I like alone time anyway, I’m not someone who needs to be surrounded by people all the time. I do miss him in that it would be nice to have a little interaction. But it is nice to have chilled time, I can get on with doing things that I need to do, I am allowed to watch what I want on tv etc.
We have gone through a rough patch recently and I came very close to leaving him. He said some truly terrible things which I have forgiven but don’t know if I can forget. They really knocked my self-esteem. He also got very angry and whilst not violent to me he smashed some things in our house on a few occasions. He doesn’t normally drink too much but when he goes out he is always on a mission to get wasted and this brings out the more aggressive side in him. I now dread going out with him if there is alcohol involved, no amount of talking to him changes his behaviour. Does anyone else feel this way when their partner goes away? I do love him and I do miss him in some ways, I just wish he would put more effort into the relationship and respect my needs more.

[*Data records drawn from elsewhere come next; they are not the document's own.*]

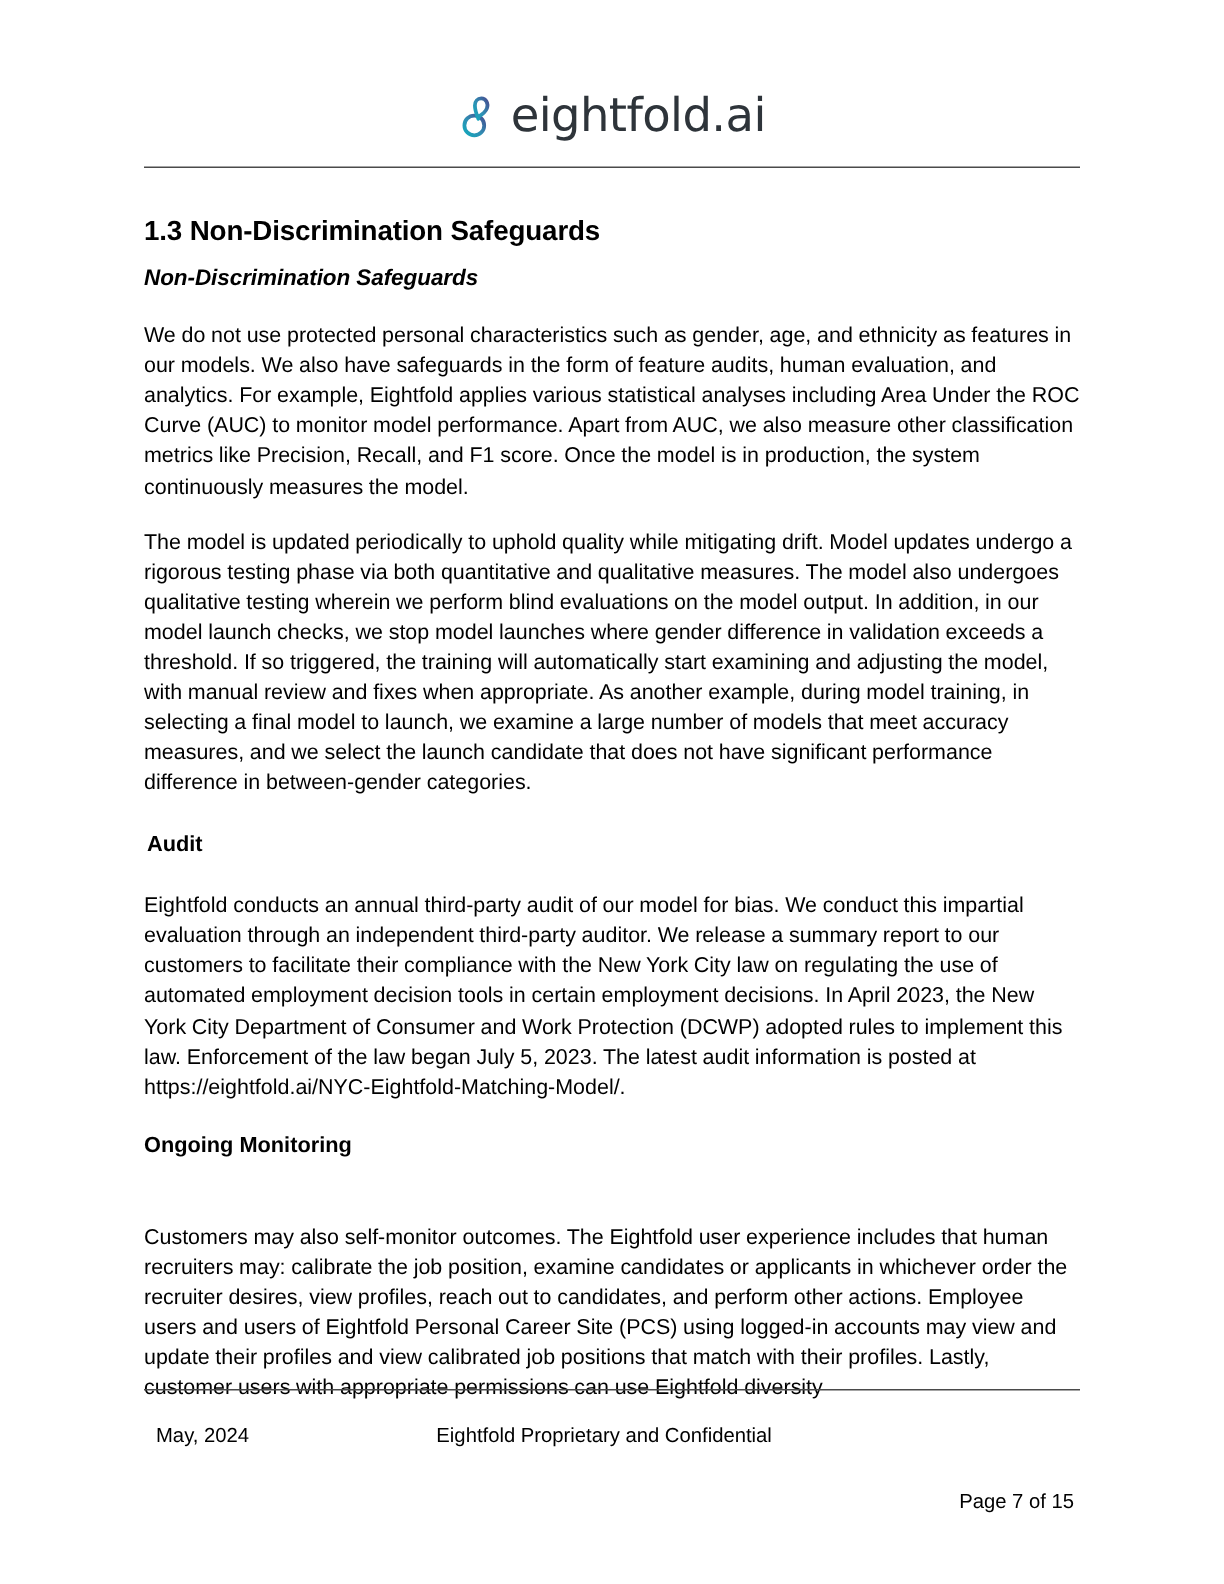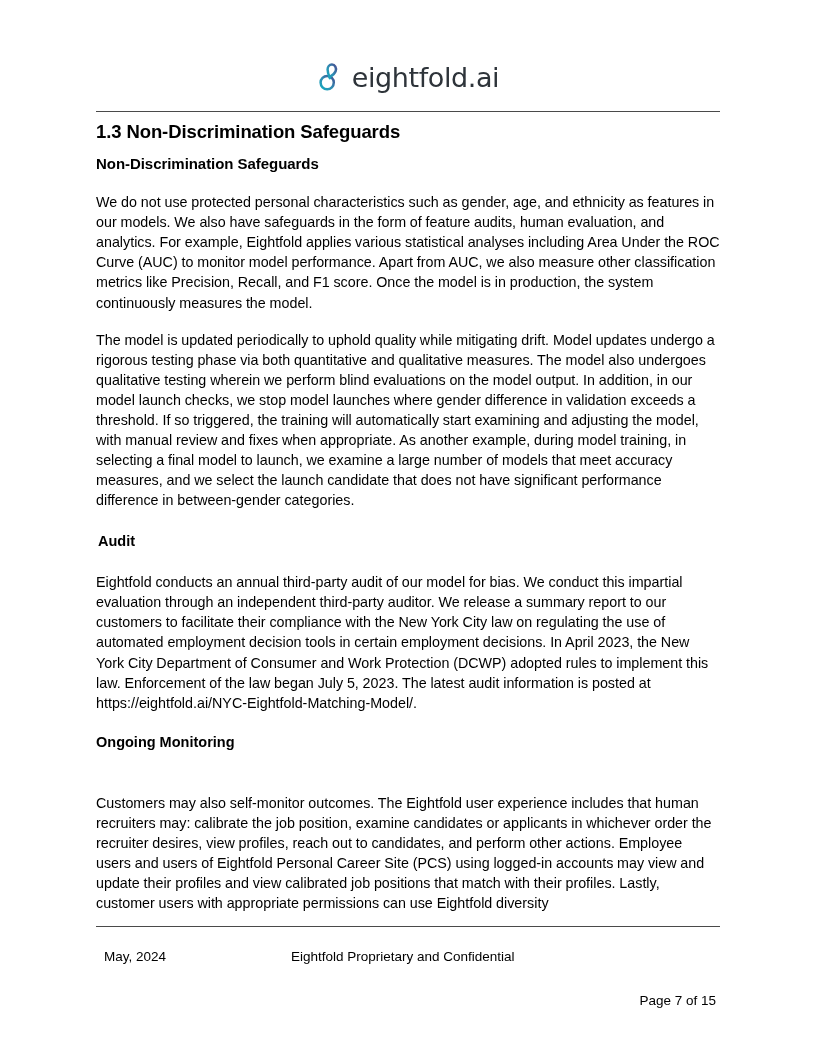"eightfold.ai" .logo-word { font-size: 27px -> 31px }
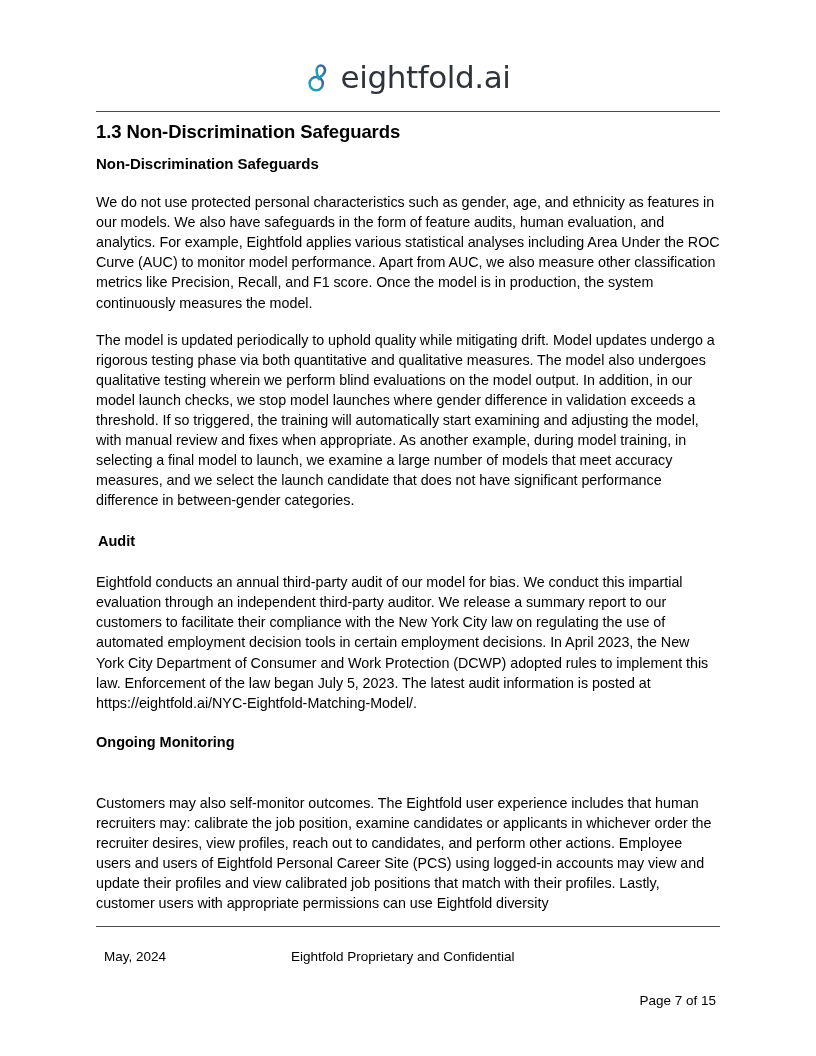"1.3 Non-Discrimination Safeguards" .content { top: 120px -> 142px }
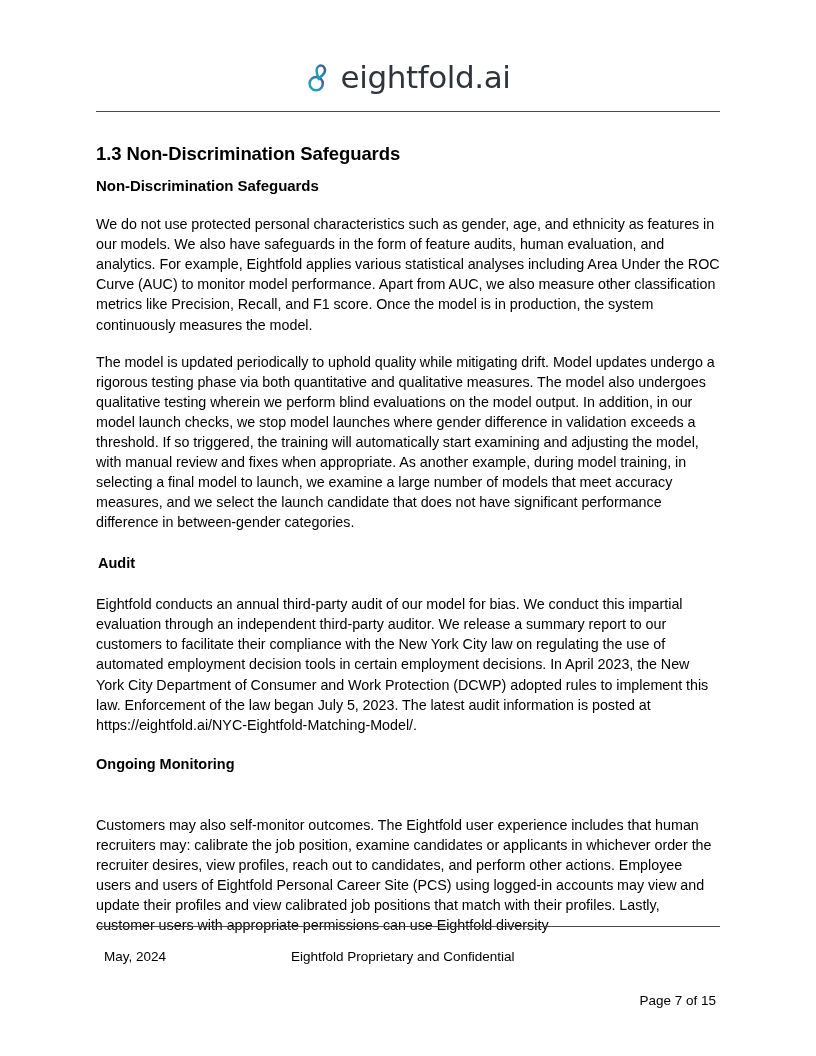"Non-Discrimination Safeguards" h2.doc-h2 { font-style: none -> italic }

Then maybe I would miss him more I don’t know.
I am lucky to have a fantastic relationship now, but when hes away for a couple of days, I don't miss him, I just enjoy the time to myself. I'm always glad when he comes home though.
With my ex husband, when he went away for work, I was absolutely ecstatic as it meant no drunken arsehole in the house every single night, no drama, no verbal abuse, and no smashed furniture, and I didnt have to walk around on eggshells all the time. It made me realise I needed to get out. Which I did.
Thanks. I honestly don't know. I was so close to leaving him but when it came to it I just didn't feel that I could. We have the same arguments over and over again, he overreacts says nasty things and then I address it and he says it won't happen again. It always does. I feel resigned to it now.
Please don’t be resigned to it. Why should you put up with it? You only get one life. I wasted 13 years with my ex husband. I regret every single moment of it. But I am so much happier, relaxed, and enjoying life now I’m rid of him and in a relationship with someone who makes me feel safe and loved.
I feel safe and loved at times but not all the time. I don't know, I don't think I am brave enough to leave in all honesty. In my experience so far it seems like no relationship is perfect and if I left him another relationship would be just as bad but maybe in different ways.